🤖 AI Summary
Existing diffusion models for multivariate time series forecasting commonly neglect recurrent temporal patterns in the data, resulting in generated forecasts that lack structural coherence and robustness. To address this, we propose the first pattern-aware forecasting framework that integrates archetypal analysis with diffusion modeling. Our method employs unsupervised archetype discovery to extract prototypical temporal representations capturing intrinsic recurring structures, and introduces an uncertainty-driven adaptive guidance mechanism that dynamically modulates the influence of these patterns during the denoising process.
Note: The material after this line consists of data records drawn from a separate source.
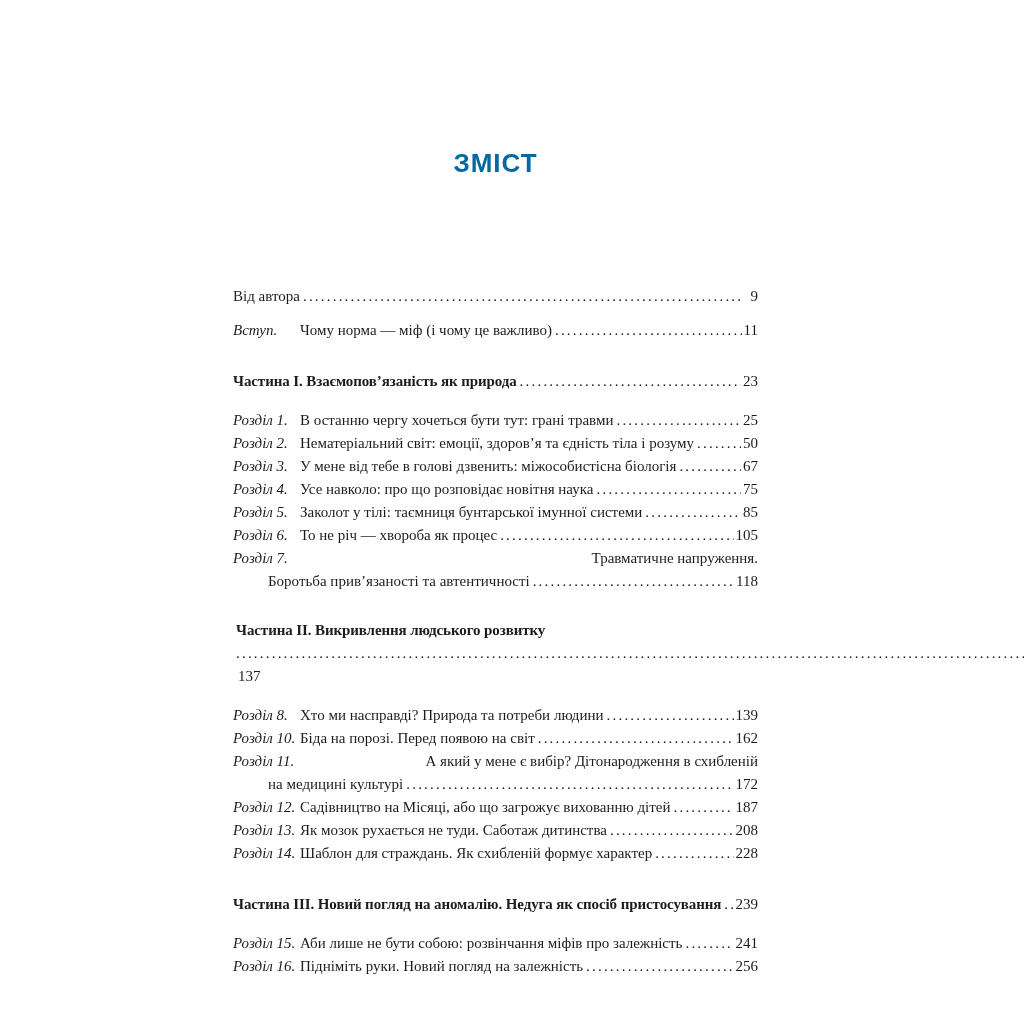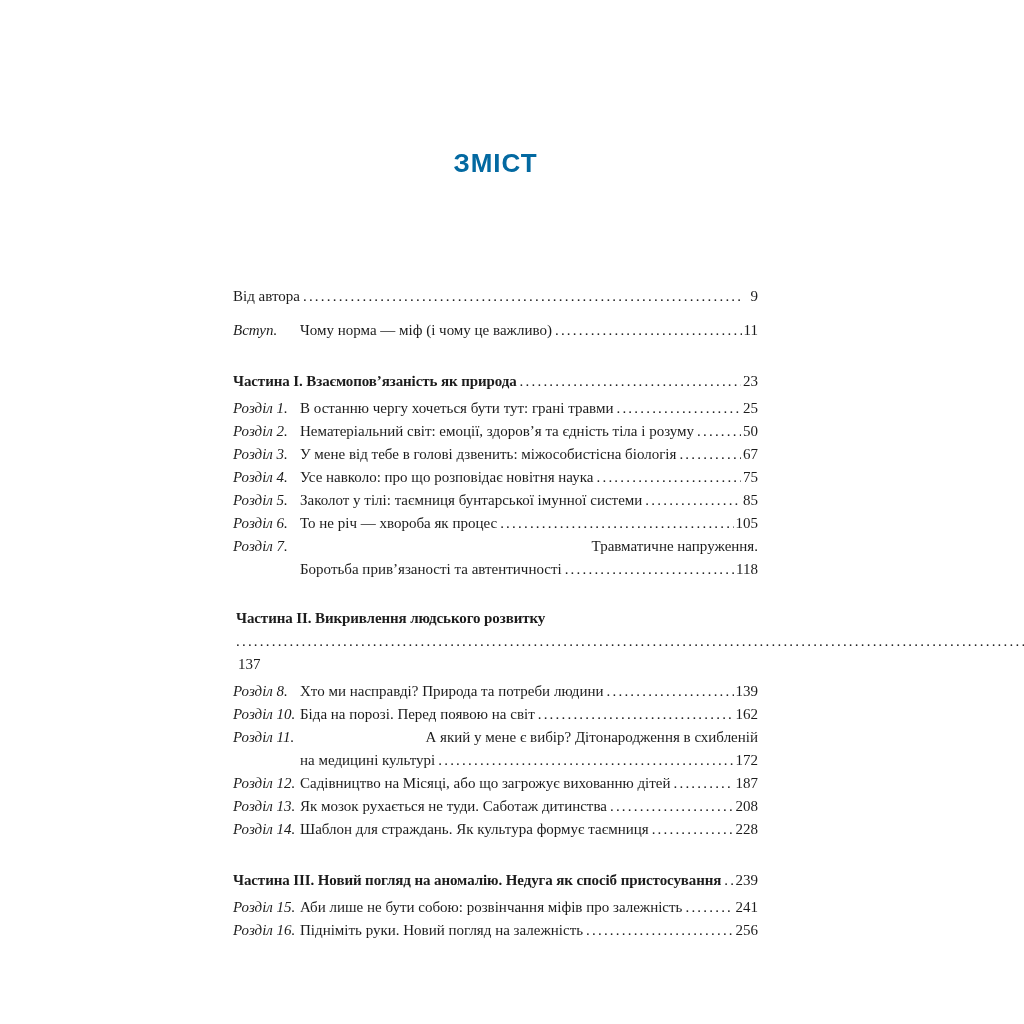"Розділ 1." .after-part { margin-top: 4px -> 16px }
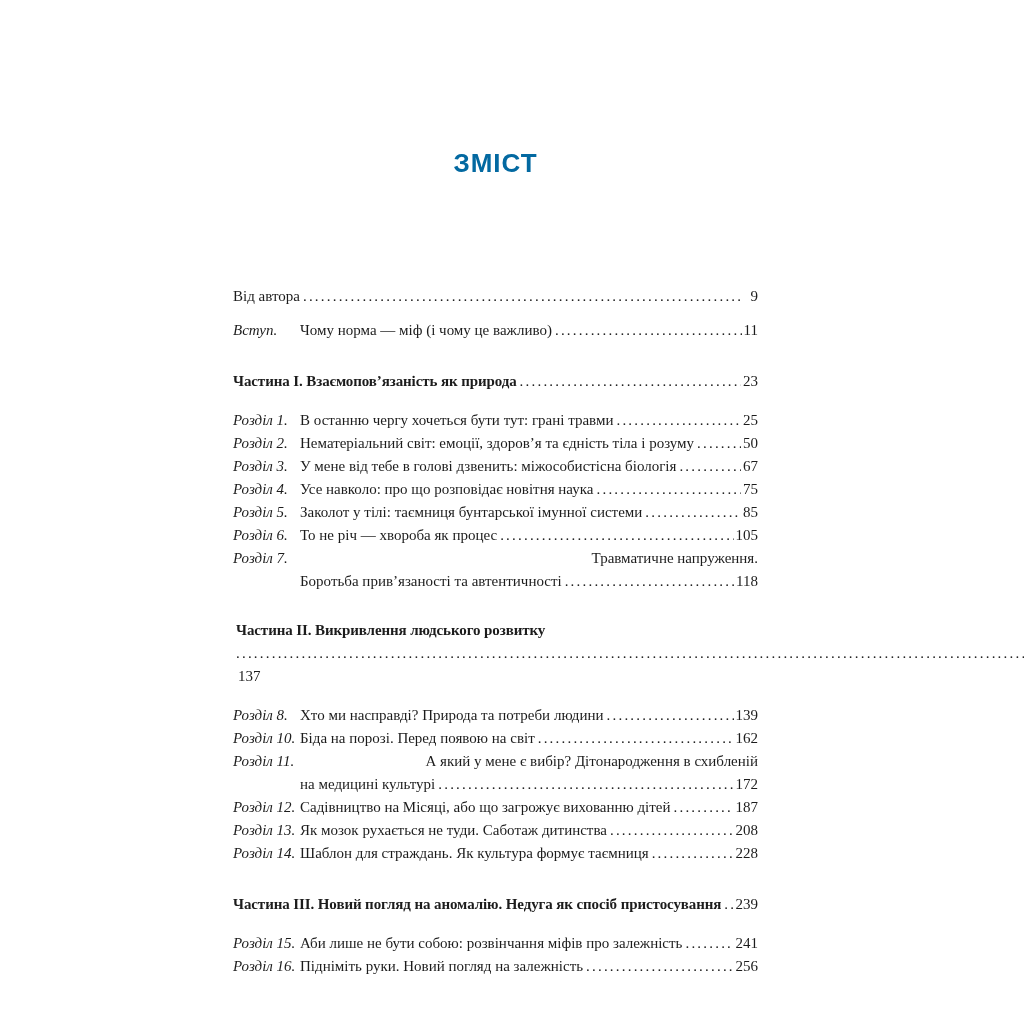"Боротьба прив’язаності та автентичності" .cont .t { margin-left: 67px -> 35px }
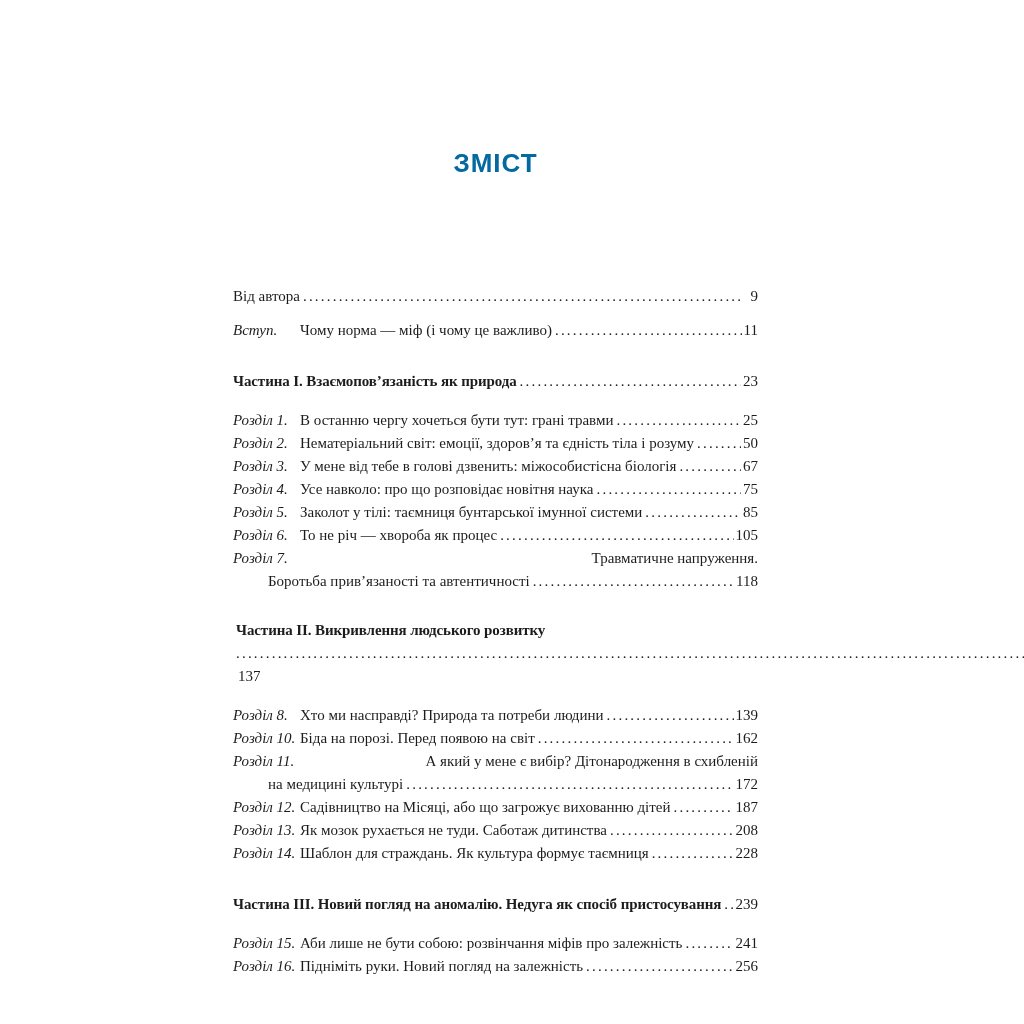"Шаблон для страждань. Як культура" span.t { text: культура формує таємниця -> схибленій формує характер }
Evaluated on two real-world tasks—visual field progression monitoring and motion capture—we achieve substantial improvements: MAE and CRPS metrics improve by up to 56.26%, with average gains of 84.83% over state-of-the-art baselines. These results empirically validate the critical importance of explicitly modeling recurrent temporal patterns in diffusion-based forecasting.
📝 Abstract
Diffusion models have shown promise in forecasting future data from multivariate time series. However, few existing methods account for recurring structures, or patterns, that appear within the data. We present Pattern-Guided Diffusion Models (PGDM), which leverage inherent patterns within temporal data for forecasting future time steps. PGDM first extracts patterns using archetypal analysis and estimates the most likely next pattern in the sequence. By guiding predictions with this pattern estimate, PGDM makes more realistic predictions that fit within the set of known patterns. We additionally introduce a novel uncertainty quantification technique based on archetypal analysis, and we dynamically scale the guidance level based on the pattern estimate uncertainty. We apply our method to two well-motivated forecasting applications, predicting visual field measurements and motion capture frames. On both, we show that pattern guidance improves PGDM's performance (MAE / CRPS) by up to 40.67% / 56.26% and 14.12% / 14.10%, respectively. PGDM also outperforms baselines by up to 65.58% / 84.83% and 93.64% / 92.55%.